Record extracts =>
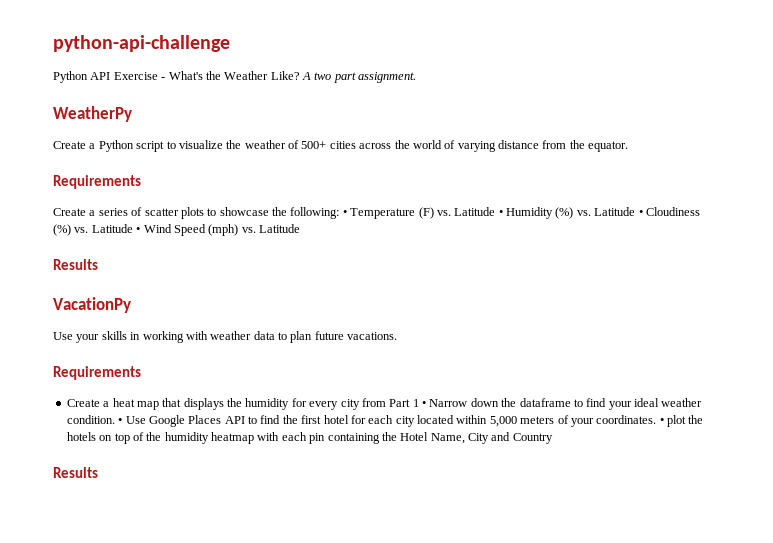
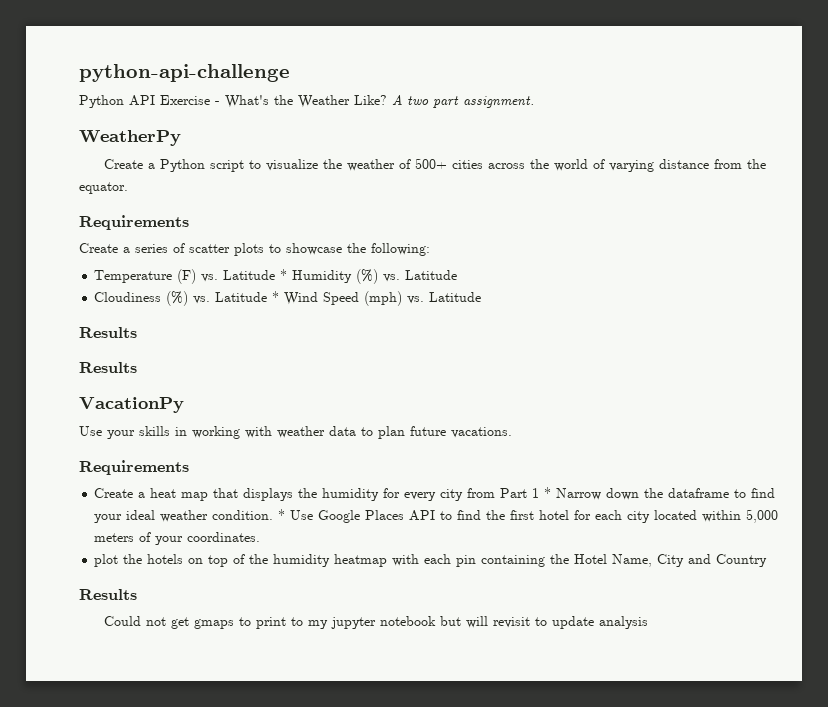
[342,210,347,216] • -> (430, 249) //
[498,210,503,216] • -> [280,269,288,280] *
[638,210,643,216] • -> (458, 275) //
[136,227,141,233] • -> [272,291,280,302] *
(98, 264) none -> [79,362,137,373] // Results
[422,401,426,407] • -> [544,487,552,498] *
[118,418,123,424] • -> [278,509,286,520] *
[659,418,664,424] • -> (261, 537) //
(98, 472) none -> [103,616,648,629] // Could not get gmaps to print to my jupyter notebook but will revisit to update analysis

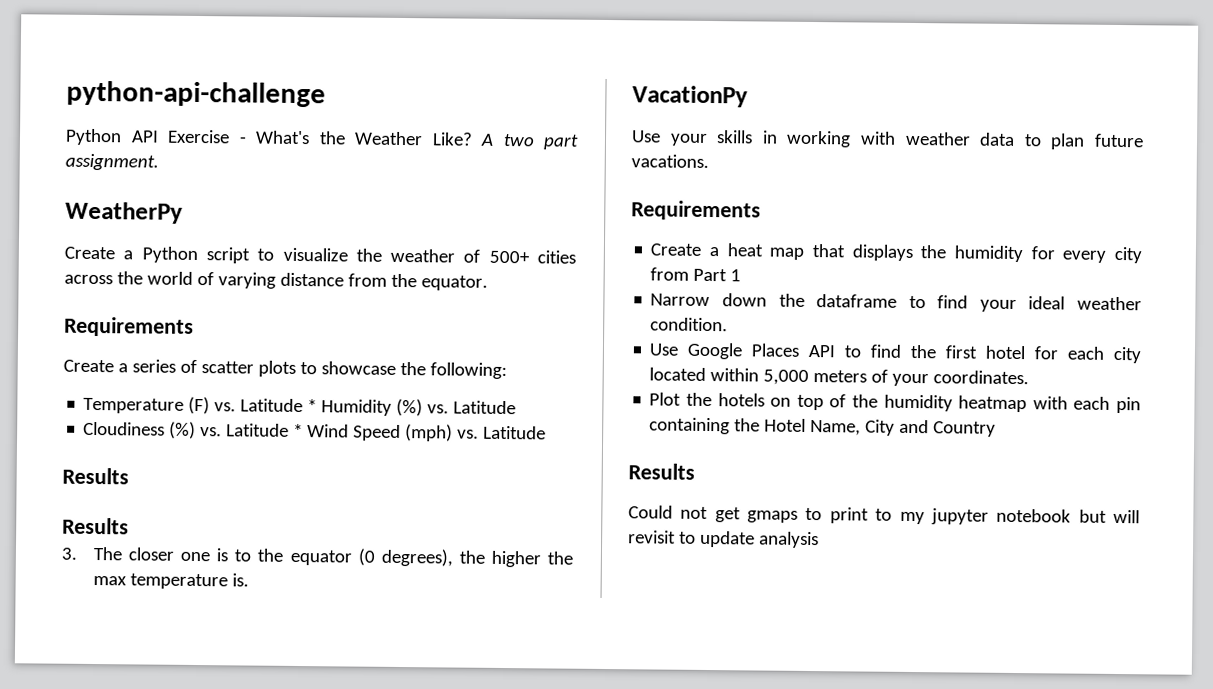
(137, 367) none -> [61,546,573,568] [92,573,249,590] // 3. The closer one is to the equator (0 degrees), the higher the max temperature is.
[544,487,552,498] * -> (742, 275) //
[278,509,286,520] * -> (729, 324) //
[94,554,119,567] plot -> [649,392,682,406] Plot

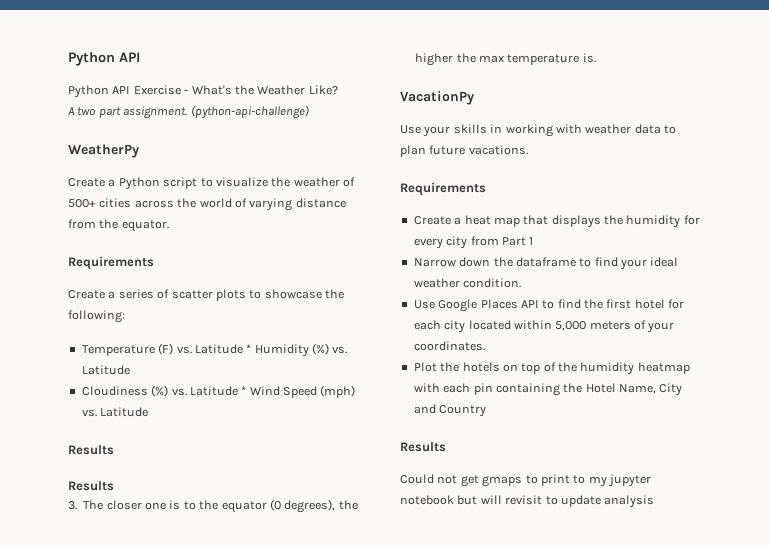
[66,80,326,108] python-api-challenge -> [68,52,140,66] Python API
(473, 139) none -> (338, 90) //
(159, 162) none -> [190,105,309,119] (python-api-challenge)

Required work => From the records above, pull every line that has the string "python" and copy it.

Answer to the exercise =>
[66,80,326,108] python-api-challenge -> [68,52,140,66] Python API
(159, 162) none -> [190,105,309,119] (python-api-challenge)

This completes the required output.